Key insight. Marine renewables may reach commercial scale in the 2030s as devices survive real conditions and costs fall. Even at successful cost trajectory, contribution to global electricity remains small percentage. Wave and tidal are complements to solar and wind, not primary generation. Their real value may be in specific applications: coastal off grid, complementary generation profile.

Ocean thermal energy conversion (OTEC)

Related but different technology using temperature difference between surface and deep water. Effective only in tropical regions. Very limited deployment. Still research stage.

Salinity gradient

Blue energy from mixing fresh water with salt water at river mouths. Research stage. Not commercial.

Grid integration challenges

Coastal generation often distant from grid points. Undersea cable transmission expensive. Grid capacity in coastal regions may need expansion.

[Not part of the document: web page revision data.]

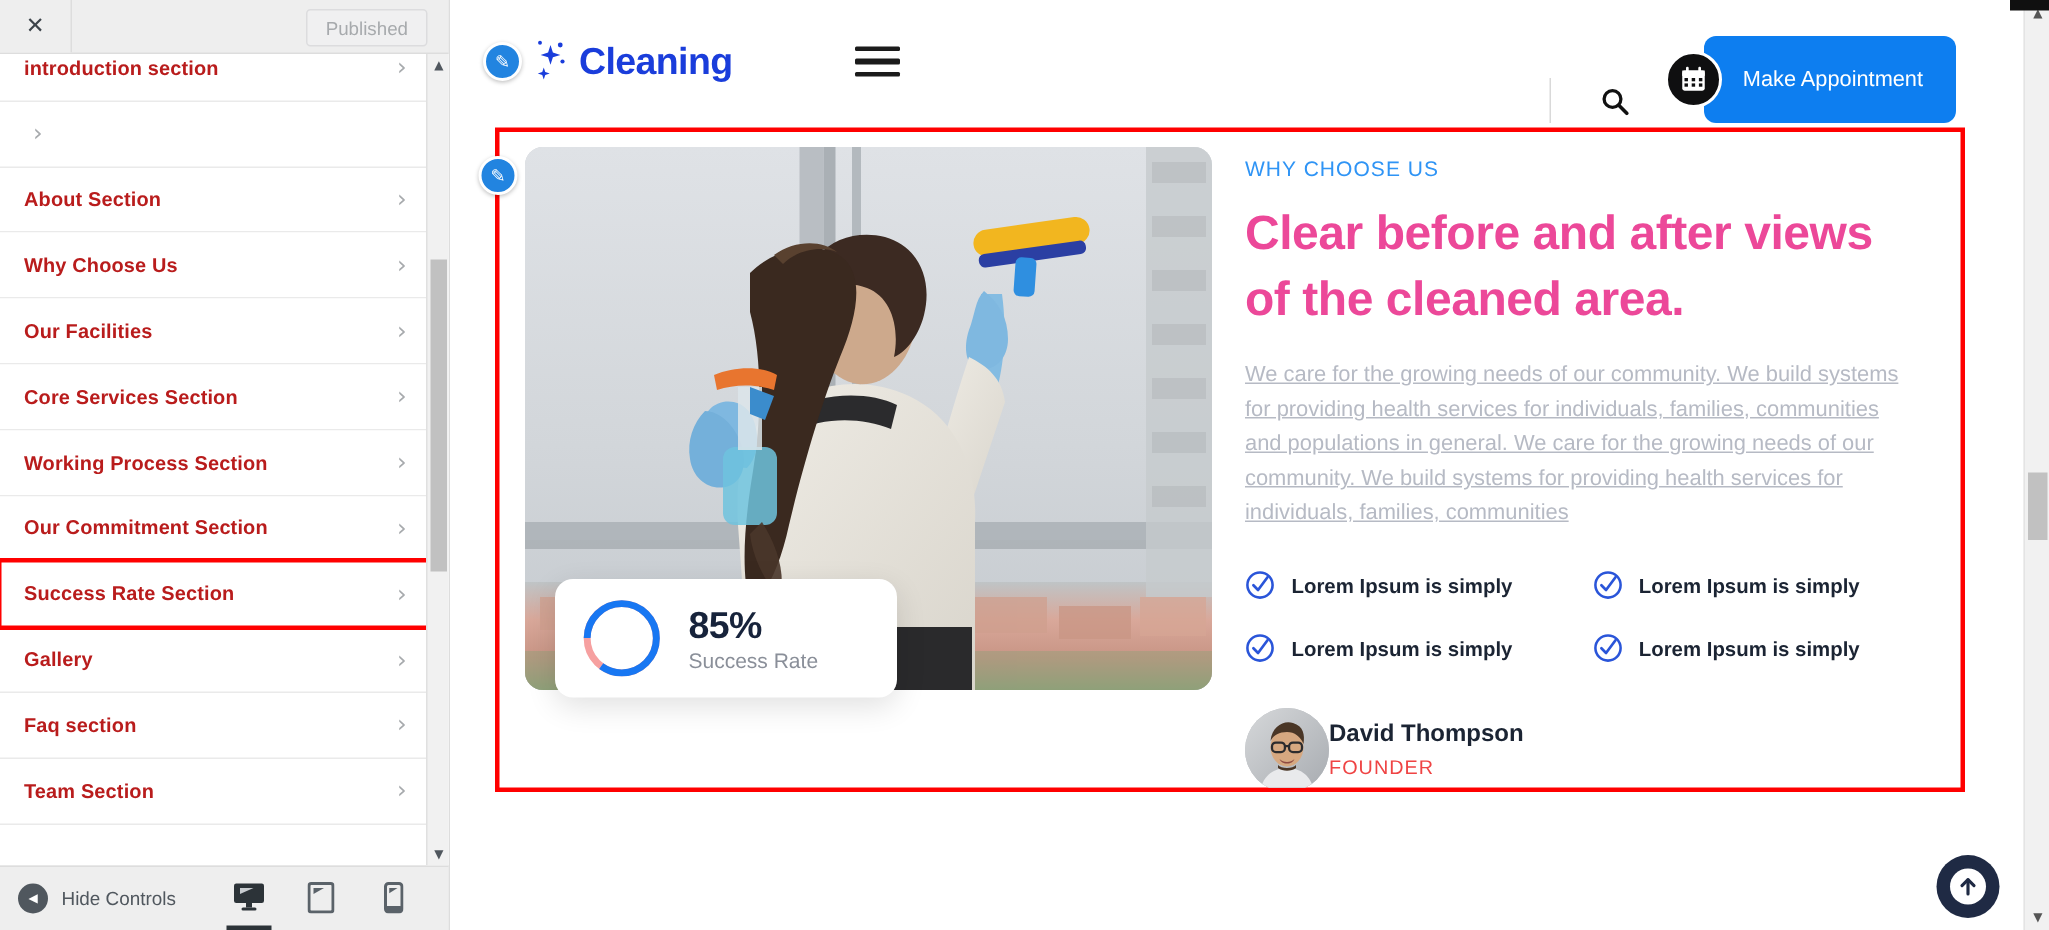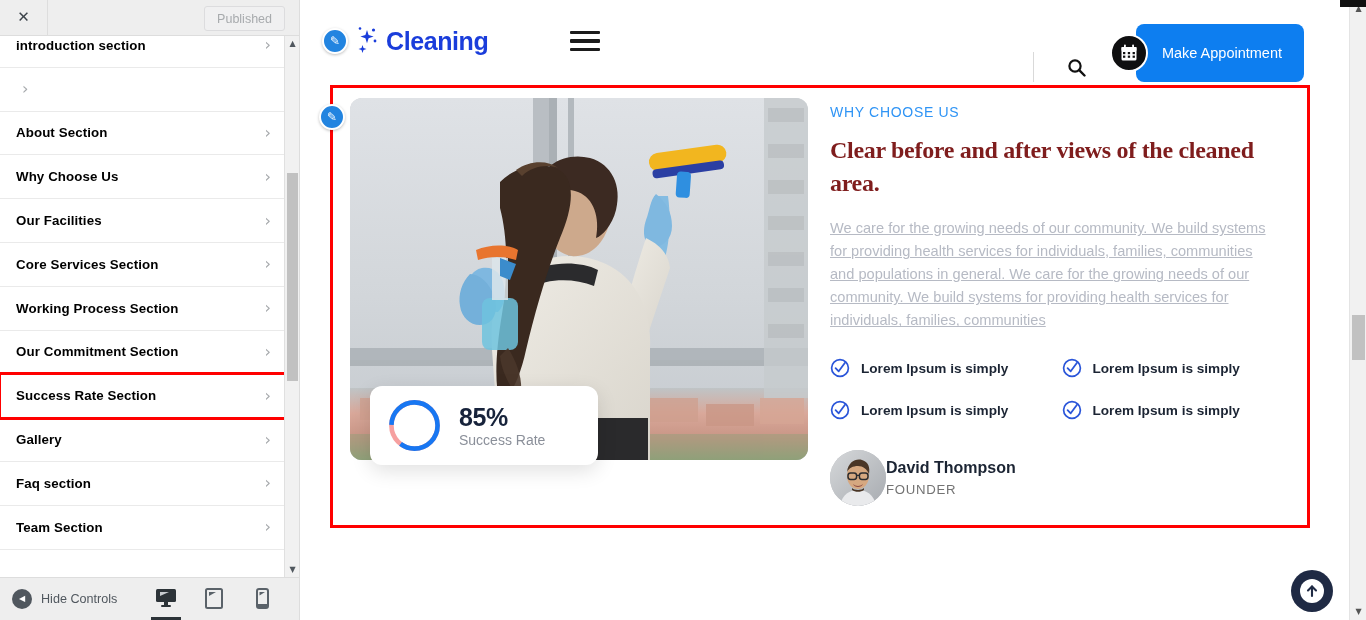"introduction section" .sb-item-label { color: #000000 -> #b91c1c }
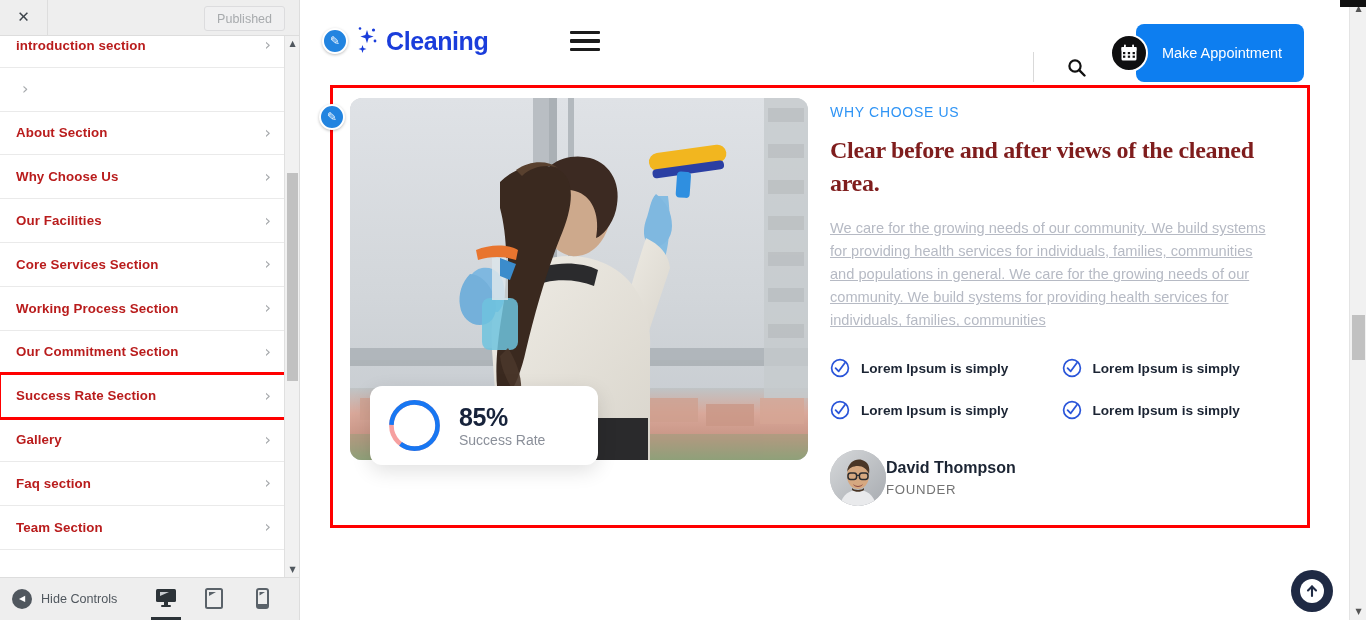"Clear before and after views" .headline { color: #7f1d1d -> #ec4899; font-family: Liberation Serif, serif -> none; font-size: 24px -> 32px }
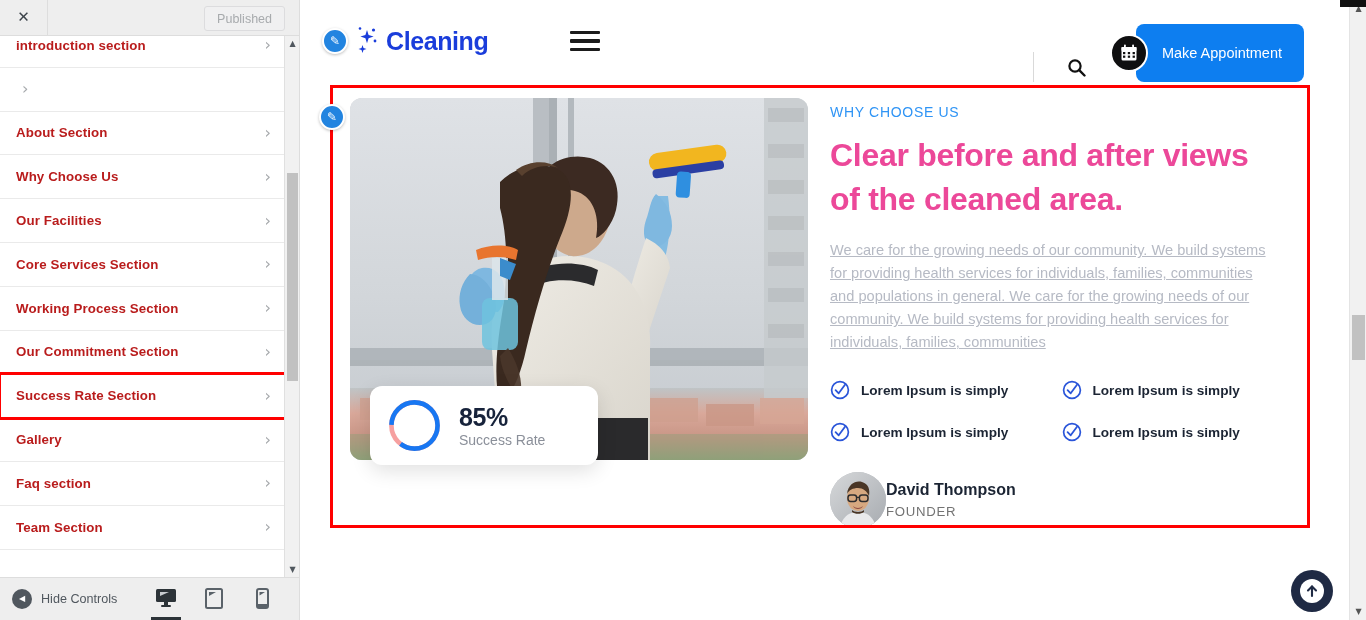"FOUNDER" .founder-role { color: #737373 -> #ef4444 }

Where marine renewables are going

  • Continued tidal barrage operation.
  • MeyGen expansion to test in stream tidal at scale.
  • Wave technology reliability improvement.
  • Cost reduction with survival.
  • Coastal off grid deployment.
  • Modest scale contribution by 2050.

Frequently asked questions

What is tidal power?

Electricity from tidal water movement.

What is wave power?

Electricity from ocean wave motion.

Are they commercial?

Very limited scale. Tidal barrages yes; in stream tidal and wave largely pilot.

Are they reliable?

Tidal barrages very reliable. Wave devices challenging.

Can they scale?

Potentially. Cost reduction and reliability improvements needed.

Where does the biggest tidal barrage exist?

Sihwa South Korea, 254 MW.

Where is the biggest tidal array?

MeyGen Scotland, growing.

Are they environmentally clean?

Barrages disrupt estuaries. In stream and wave less so.

What is OTEC?

Ocean thermal energy conversion. Uses temperature difference.

Where can I read more?

Ocean Energy Systems, EMEC (European Marine Energy Centre).

Summary

Wave and tidal power offer significant untapped renewable potential but deployment lags far behind solar and wind. Tidal barrages proven and reliable. In stream tidal and wave still developing. Marine environment reliability is major challenge. Cost trajectories improving but far from solar plus wind competitive. May reach commercial scale in 2030s for specific applications. Modest contribution to global energy mix realistic.